ENGINE_SERVICE_ENDPOINT=http://localhost:8088 (default)URL of the CxEngine host. It contains the following components: http://<engine name>.<location.domain>:<port number> and could be for example something like http://engine1.checkmarx.com:8088
ENGINE_HTTP_PORT=8088 (default)  The port used by CxEngine.
ENGINE_TLS_ENABLE=true
false (default)

Set ENGINE_TLS_ENABLE=true and manually configure TLS once the installation is complete.

ENGINE_SETTINGS_FILE=Location of engineConfiguration.json

This file has to be generated on the CxManager host and copied to the CxEngine host as follows:

  1. On the host with CxManager installed, open the file explorer and navigate to the installation folder, for example C:\Program Files and from there to ..\Checkmarx\Tools\Engine Configuration Exporter
  2. Run EngineConfigExporter.bat. Two new folders are created, Logs and Output. The engine configuration file engineConfiguration.json is generated in the Output folder.
  3. Go to the Output folder and copy engineConfiguration.json to a location of your choice on the CxEngine station.
  4. Use the location of the JSON file for the Engine Settings file parameter, for example "C:\Users\<username>\config files\engineConfiguration.json"
ENGINE_FIREWALL_RULE=1: The installer creates a new firewall inbound rule for the CxEngine port (default).
0: No new rules are created. New needed firewall rules must be created manually. 

Creates a firewall inbound rule for the CxEngine port, depending on the setting.

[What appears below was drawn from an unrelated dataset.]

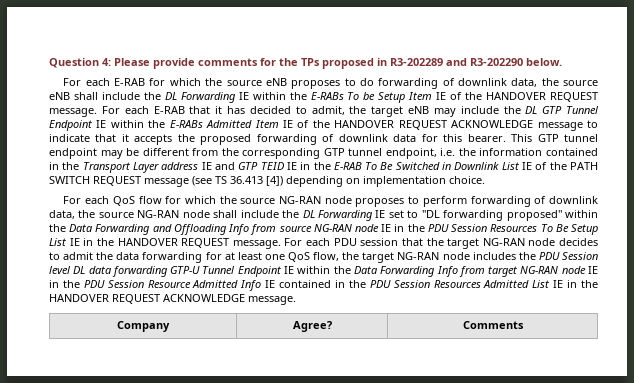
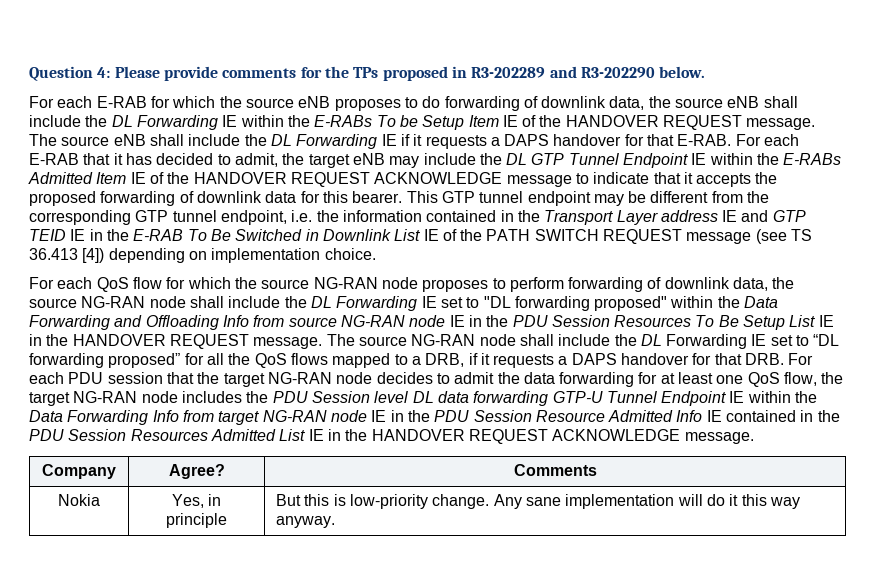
+ The source eNB shall include the DL Forwarding IE if it requests a DAPS handover for that E-RAB.
- For each PDU session that the target NG-RAN node decides to admit the data forwarding for at least one QoS flow, the target NG-RAN node includes the PDU Session level DL data forwarding GTP-U Tunnel Endpoint IE within the Data Forwarding Info from target NG-RAN node IE in the PDU Session Resource Admitted Info IE contained in the PDU Session Resources Admitted List IE in the HANDOVER REQUEST ACKNOWLEDGE message.
+ The source NG-RAN node shall include the DL Forwarding IE set to “DL forwarding proposed” for all the QoS flows mapped to a DRB, if it requests a DAPS handover for that DRB. For each PDU session that the target NG-RAN node decides to admit the data forwarding for at least one QoS flow, the target NG-RAN node includes the PDU Session level DL data forwarding GTP-U Tunnel Endpoint IE within the Data Forwarding Info from target NG-RAN node IE in the PDU Session Resource Admitted Info IE contained in the PDU Session Resources Admitted List IE in the HANDOVER REQUEST ACKNOWLEDGE message.
+ Nokia | Yes, in principle | But this is low-priority change. Any sane implementation will do it this way anyway.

ENGINE_CERTIFICATE_SUBJECT_NAME=CN=CxEngine (default)The engine certificate subject name.
ENGINE_MESSAGE_QUEUE_DISABLE=none (default)States which queues are disabled for the EngineService.
ENGINE_MESSAGE_QUEUE_TTL=60TTL = Time To Live
The max. lifetime (in seconds) of the message in the message queue.
ENGINE_EA_ENABLED_QUEUES=ResultQueue;IncrementalFilesQueue
ENGINE_PUBLISHING_METHOD=MessageQueueMethod of publishing scan results.

Common Use Cases

There are two commonly used scenarios for distributed installations:

  • Installing ActiveMQ after installing CxManager
  • Changing the host name of ActiveMQ

Installing ActiveMQ after CxManager

Changing the Host Name of ActiveMQ

  • After changing the host name of ActiveMQ, you have to reconfigure both the Access Control and CxEngine as explained above.